# Odds ratio calculation

#### starpen

##### New Member
Hey guys.

I've been doing some work during the holidays and there's one thing I've been having trouble with.

I'm doing a personal study comparing social survey answers between two different countries to make a comparative analysis on religions effect on education. To compare, I need to do some odds ratio calculations but I'm not sure exactly how to do it.

Basically, my data is shaped like this:

Country 1:

Low level of education - Yes to specific question (11% yes)
Mid level of education - Yes to specific question (3% yes)
High level of education - Yes to specific question (2% yes)

Country 2:
Low level of education - Yes to specific question (60% yes)
Mid level of education - Yes to specific question (46% yes)
High level of education - Yes to specific question (37% yes)

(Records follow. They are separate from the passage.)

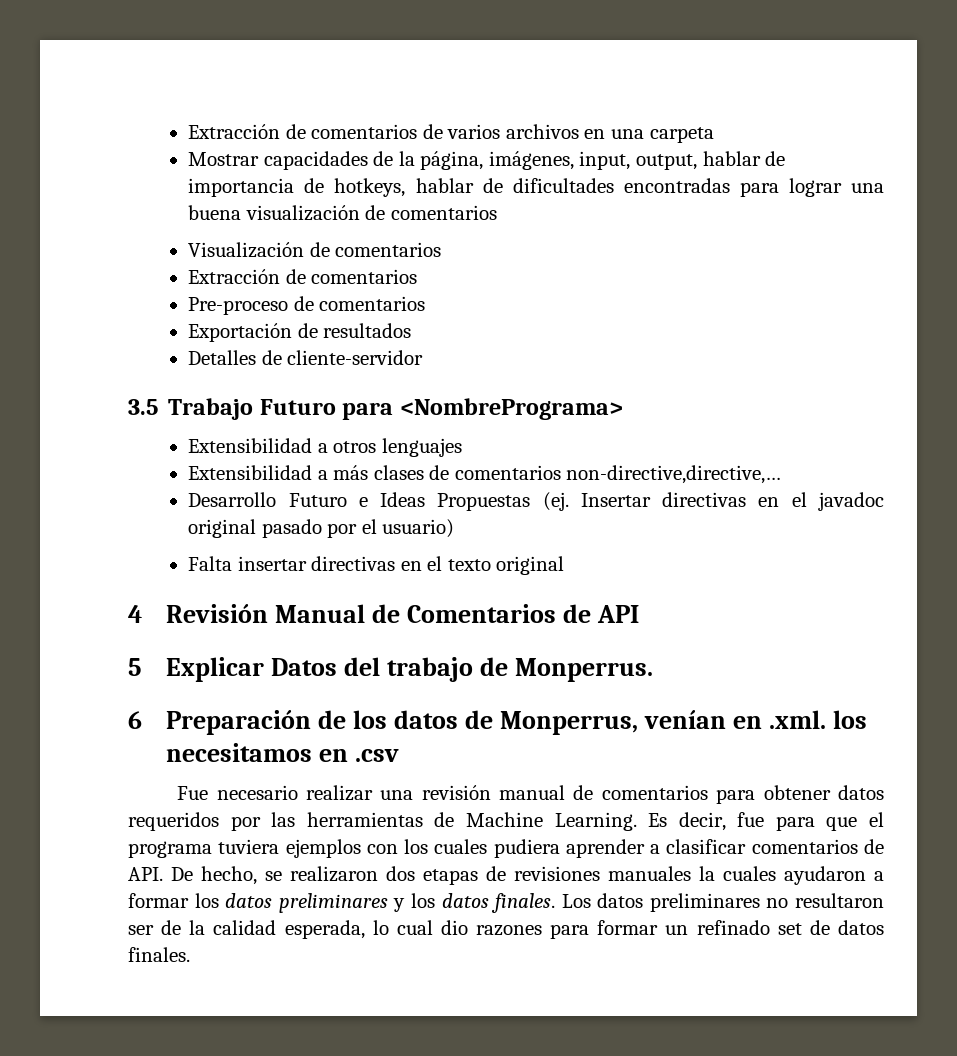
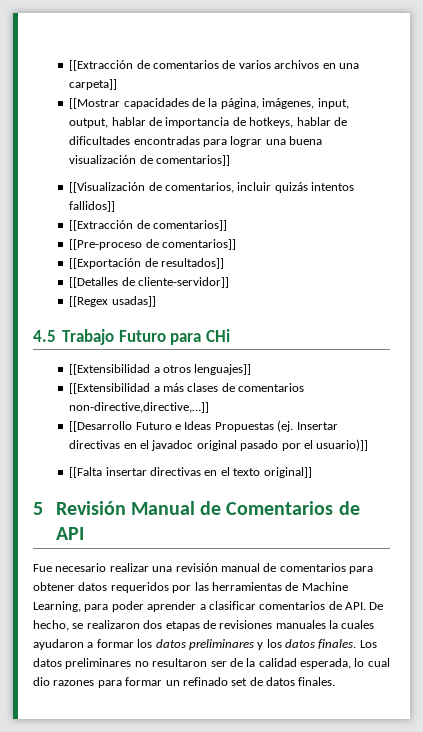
- Extracción de comentarios de varios archivos en una carpeta
- Mostrar capacidades de la página, imágenes, input, output, hablar de importancia de hotkeys, hablar de dificultades encontradas para lograr una buena visualización de comentarios
- Visualización de comentarios
- Extracción de comentarios
- Pre-proceso de comentarios
- Exportación de resultados
- Detalles de cliente-servidor
- 3.5 Trabajo Futuro para <NombrePrograma>
- Extensibilidad a otros lenguajes
- Extensibilidad a más clases de comentarios non-directive,directive,…
- Desarrollo Futuro e Ideas Propuestas (ej.
+ [[Extracción de comentarios de varios archivos en una carpeta]]
+ [[Mostrar capacidades de la página, imágenes, input, output, hablar de importancia de hotkeys, hablar de dificultades encontradas para lograr una buena visualización de comentarios]]
+ [[Visualización de comentarios, incluir quizás intentos fallidos]]
+ [[Extracción de comentarios]]
+ [[Pre-proceso de comentarios]]
+ [[Exportación de resultados]]
+ [[Detalles de cliente-servidor]]
+ [[Regex usadas]]
+ 4.5 Trabajo Futuro para CHi
+ [[Extensibilidad a otros lenguajes]]
+ [[Extensibilidad a más clases de comentarios non-directive,directive,…]]
+ [[Desarrollo Futuro e Ideas Propuestas (ej.
- Insertar directivas en el javadoc original pasado por el usuario)
- Falta insertar directivas en el texto original
- 4 Revisión Manual de Comentarios de API
+ Insertar directivas en el javadoc original pasado por el usuario)]]
+ [[Falta insertar directivas en el texto original]]
+ 5 Revisión Manual de Comentarios de API
- 5 Explicar Datos del trabajo de Monperrus.
- 6 Preparación de los datos de Monperrus, venían en .xml. los necesitamos en .csv
- Fue necesario realizar una revisión manual de comentarios para obtener datos requeridos por las herramientas de Machine Learning. Es decir, fue para que el programa tuviera ejemplos con los cuales pudiera aprender a clasificar comentarios de API. De hecho, se realizaron dos etapas de revisiones manuales la cuales ayudaron a formar los datos preliminares y los datos finales.
+ Fue necesario realizar una revisión manual de comentarios para obtener datos requeridos por las herramientas de Machine Learning, para poder aprender a clasificar comentarios de API. De hecho, se realizaron dos etapas de revisiones manuales la cuales ayudaron a formar los datos preliminares y los datos finales.

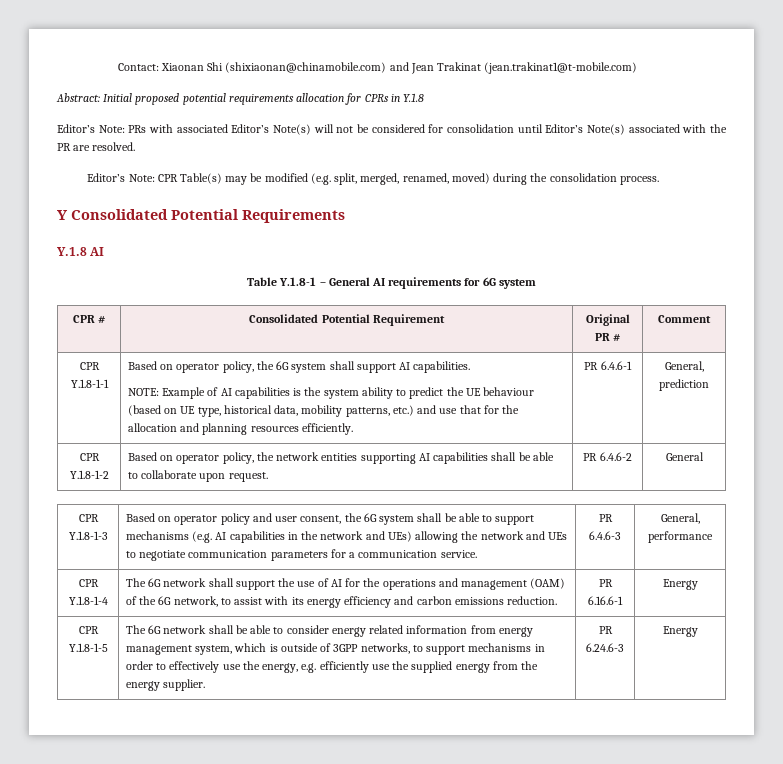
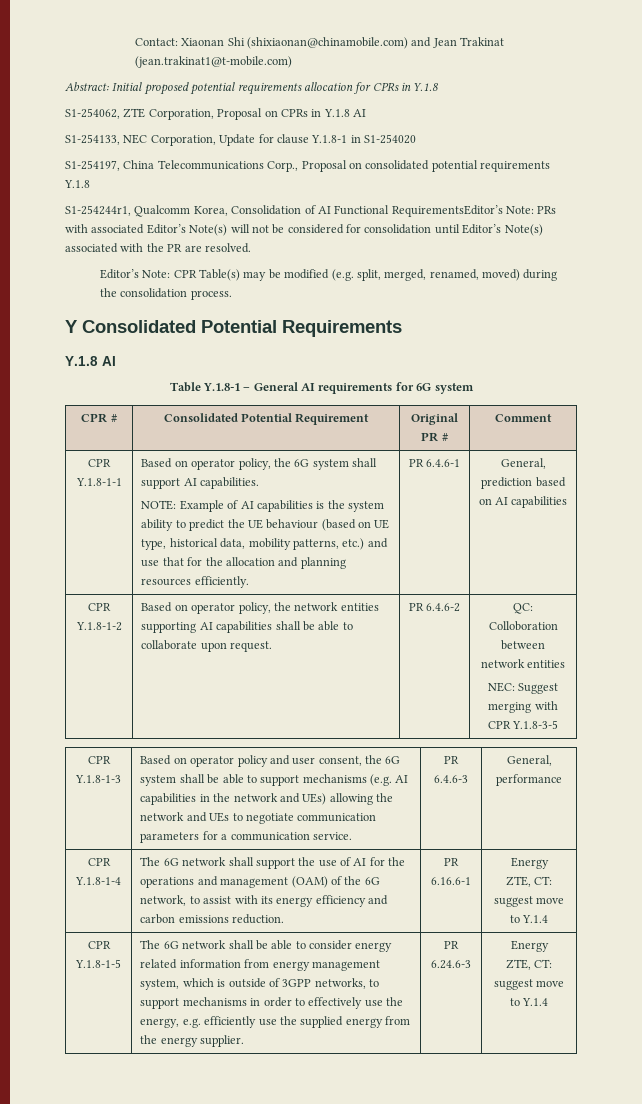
- Editor’s Note: PRs with associated Editor’s Note(s) will not be considered for consolidation until Editor’s Note(s) associated with the PR are resolved.
+ S1-254062, ZTE Corporation, Proposal on CPRs in Y.1.8 AI
+ S1-254133, NEC Corporation, Update for clause Y.1.8-1 in S1-254020
+ S1-254197, China Telecommunications Corp., Proposal on consolidated potential requirements Y.1.8
+ S1-254244r1, Qualcomm Korea, Consolidation of AI Functional RequirementsEditor’s Note: PRs with associated Editor’s Note(s) will not be considered for consolidation until Editor’s Note(s) associated with the PR are resolved.
- General, prediction
+ General, prediction based on AI capabilities
- CPR Y.1.8-1-2 | Based on operator policy, the network entities supporting AI capabilities shall be able to collaborate upon request. | PR 6.4.6-2 | General
+ CPR Y.1.8-1-2 | Based on operator policy, the network entities supporting AI capabilities shall be able to collaborate upon request. | PR 6.4.6-2 | QC: Colloboration between network entities
+ NEC: Suggest merging with CPR Y.1.8-3-5
  CPR Y.1.8-1-4 | The 6G network shall support the use of AI for the operations and management (OAM) of the 6G network, to assist with its energy efficiency and carbon emissions reduction. | PR 6.16.6-1 | Energy
+ ZTE, CT: suggest move to Y.1.4
  PR 6.24.6-3 | Energy
+ ZTE, CT: suggest move to Y.1.4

I get that the formula is:
(p/(1- p))/(q/(1-q))

but how do I get the total odds ratio for country one to compare to country two? Do I use the total span and just use low education / high education?

#### trinker

##### ggplot2orBust
I don't think you can simply add the percents together to get a new whole. Hopefully I'mn wrong on this. Do you have the original raw values (n)?

#### victorxstc

##### Pirate
I think you have to merge the "moderate education" group into one of the "low" or "high" education groups (in both countries) [so you will have two groups in each country], in order to be able to apply the formula of odds ratio.

#### trinker

##### ggplot2orBust
That's what the poster is asking to do but they have percentage rather than raw data.

#### starpen

##### New Member
But isn't it the span of the data I need? As far as I understand odds ratio (and this could be wrong), I need probability A and probability B to do the calculations, right? Couldn't I just use 11% as prob. A and 2% as prob. B?

#### starpen

##### New Member
I'm sorry. The numbers were just examples. They sum up to 100% in the set. Here is a link http://minus.com/lbpLByZb9H8EB9.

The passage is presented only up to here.